You were there. You were there for him right to the end.
I hope you can find some peace.
I agree you did all you could. DH had you with him, listening to him, holding him. Can you focus on what you were able to give him rather than what you couldn't?
So so sorry it sounds like it was really scary x
It was scary, it was like watching a film, not real, not happening to us. It shouldn't have happened.
I am trying to be brave and I am trying to focus on the good things and remember him as he was but I am haunted day and night by the look on his face, he struggled to breath for four and half hours and he was terrified.
I don't know how to get past this, I know it is early days but what I am feeling now is so huge it is overwhelming.
He took his last breath in my arms, naked on a cold hospital floor. It wasn't supposed to be like that. I don't think I will ever forgive myself.
I'm so sorry for your loss. You were there for him,and you were holding him. That will have been a huge comfort to him and what he would have wanted, for sure.
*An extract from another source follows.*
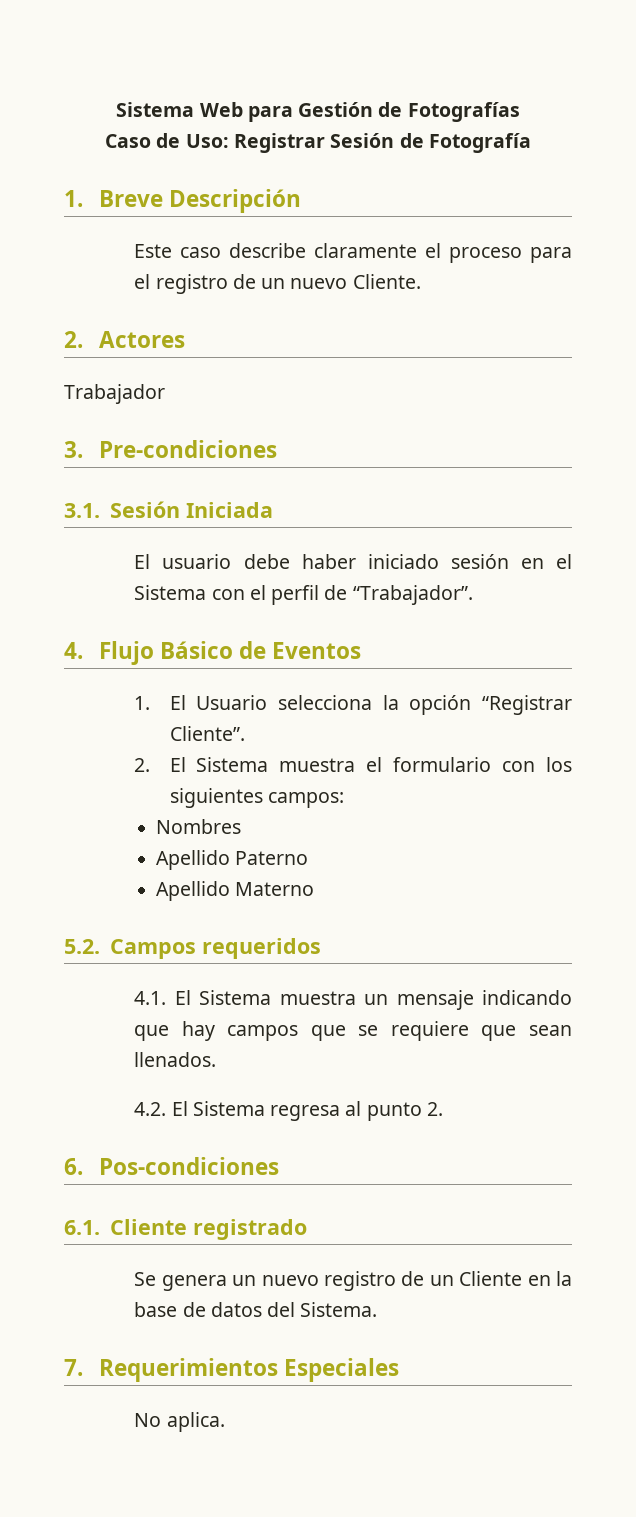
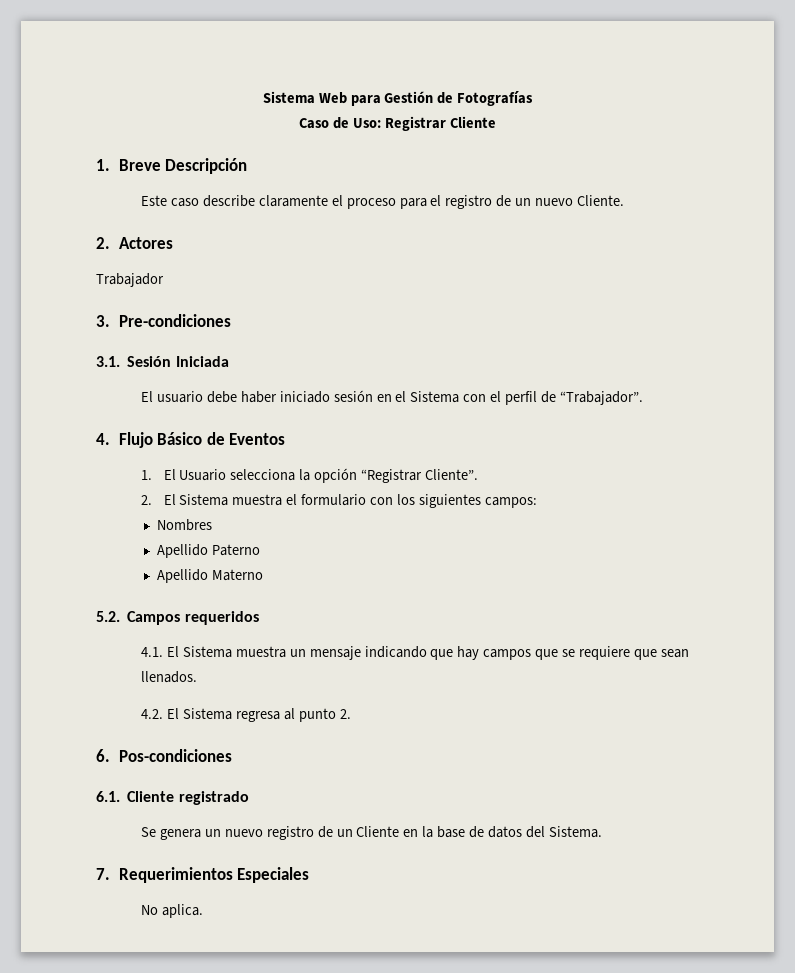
- Caso de Uso: Registrar Sesión de Fotografía
+ Caso de Uso: Registrar Cliente

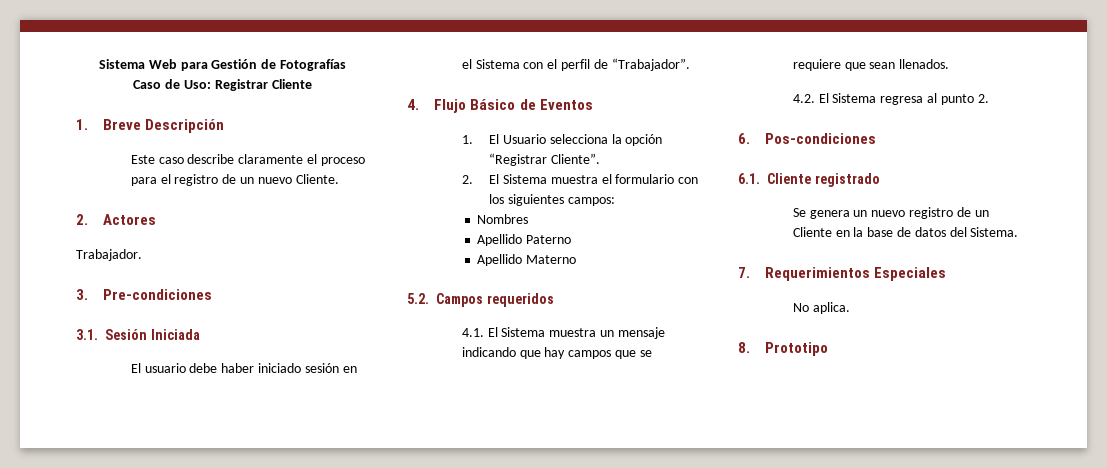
- Trabajador
+ Trabajador.
+ 8. Prototipo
You have done the most important thing for him.
I understand your wish to tell people it was very peaceful, to protect them, but I think you really need to talk to someone about this to help you think it through. Can you start with your GP and put yourself in their hands for a bit?
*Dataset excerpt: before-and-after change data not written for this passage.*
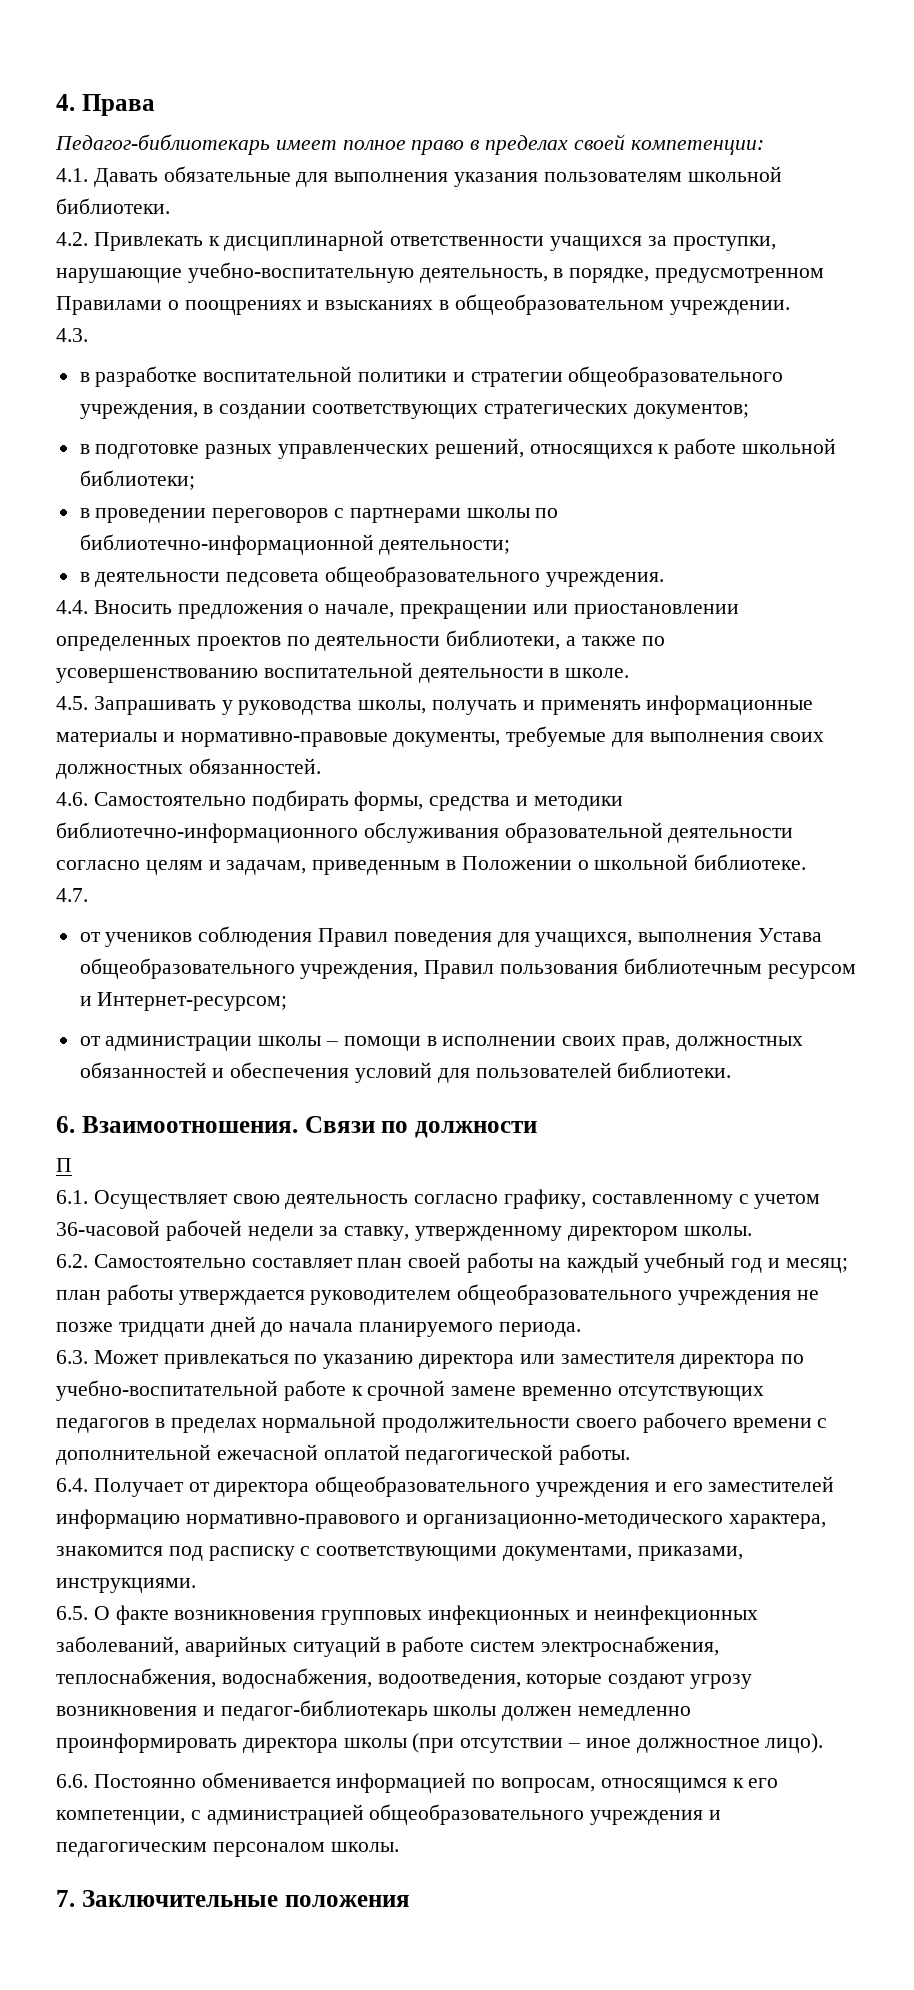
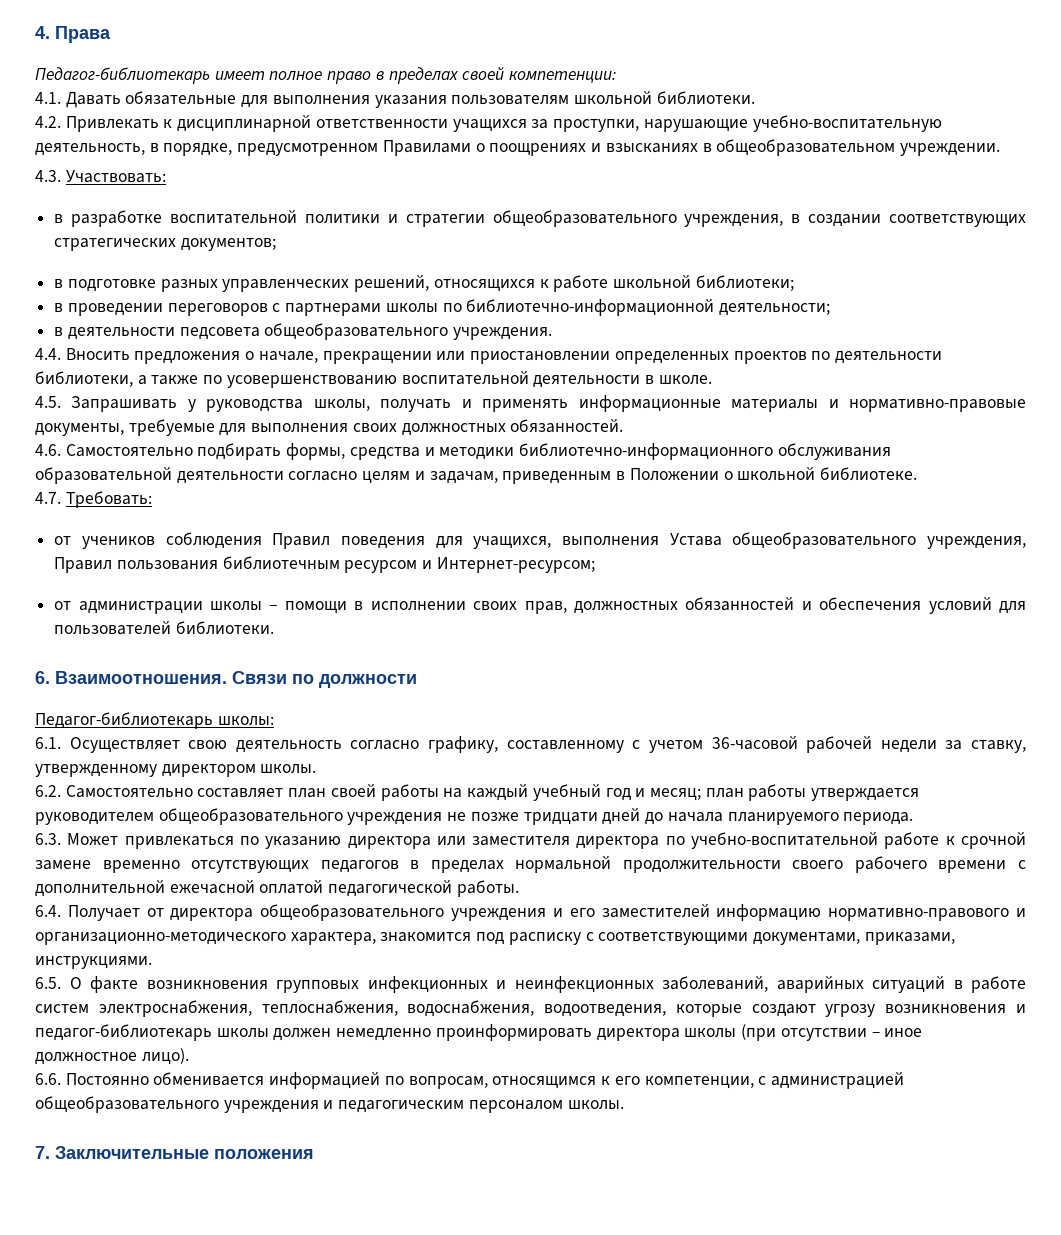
- 4.3.
+ 4.3. Участвовать:
- 4.7.
+ 4.7. Требовать:
- П
+ Педагог-библиотекарь школы:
Please look after yourself, love x
Hurts I am so sorry for your loss, please don't blame yourself. Speak to the PALS office and ask for an explanation. The coroner's report will give you lots of information.
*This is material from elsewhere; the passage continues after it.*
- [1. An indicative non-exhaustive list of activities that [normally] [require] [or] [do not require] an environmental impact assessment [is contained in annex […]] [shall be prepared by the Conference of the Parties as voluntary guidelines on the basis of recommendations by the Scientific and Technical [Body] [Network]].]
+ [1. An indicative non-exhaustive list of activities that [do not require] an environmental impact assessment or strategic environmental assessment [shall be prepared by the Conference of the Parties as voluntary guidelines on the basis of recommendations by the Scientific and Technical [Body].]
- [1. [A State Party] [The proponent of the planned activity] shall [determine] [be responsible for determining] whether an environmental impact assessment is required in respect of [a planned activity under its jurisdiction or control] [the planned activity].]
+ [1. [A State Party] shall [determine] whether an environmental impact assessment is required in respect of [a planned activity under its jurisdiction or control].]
What an awful situation to be in, OP, I can't imagine your pain now. But it could be that you making a fuss and demanding to see doctors might have taken up precious time with him. I know you feel you could have done more, but the best thing you did was comfort him when he needed it and hold him in his last moments. He wanted to be with you, you were together and that must have made a huge difference to him. No one else could have given him the comfort he had from being in your arms, you were the one he wanted to be with him at the end and although it could have been managed much better, you need to take comfort from that.
Spammy people don't get the chance to say goodbye, and you did that for him with family and friends and as others have said just being there Eig him. I am sure he was scared, but I some ways that is a valid thing to feel (we all do at some points) but what we want then is reassurance from those we love and who love us. It sounds like he had that in bucket loads from you and that is worth a huge amount. Try to forgive yourself, but don't be afraid to seek help to do that.
Death is horrible.
What happened is not fair.
You were there, you held him, the last touch he felt was your loving touch.
Hurts5 I am so so sorry you are going through this. What a truly awful experience. I remember your pain vividly. Nothing anyone can say can make it better right now. You just have to keep breathing and put one foot in front of the other. It is gut wrenching. My dh died of cancer too. I felt so much guilt it was crippling. I'm sorry to say it didn't ease for a long while but it did subside eventually and you will start to feel better I promise you will but it's not easy. You will experience a whole range of emotion. All of it is normal. Can you speak with someone at the hospital or perhaps CRUSE (sp) who you can share this with. Have you got family and friends around? So sorry. I'm sending you a sincere hug x
Sorry I'd read your op much earlier but didn't have time to post and hadn't read your subsequent posts.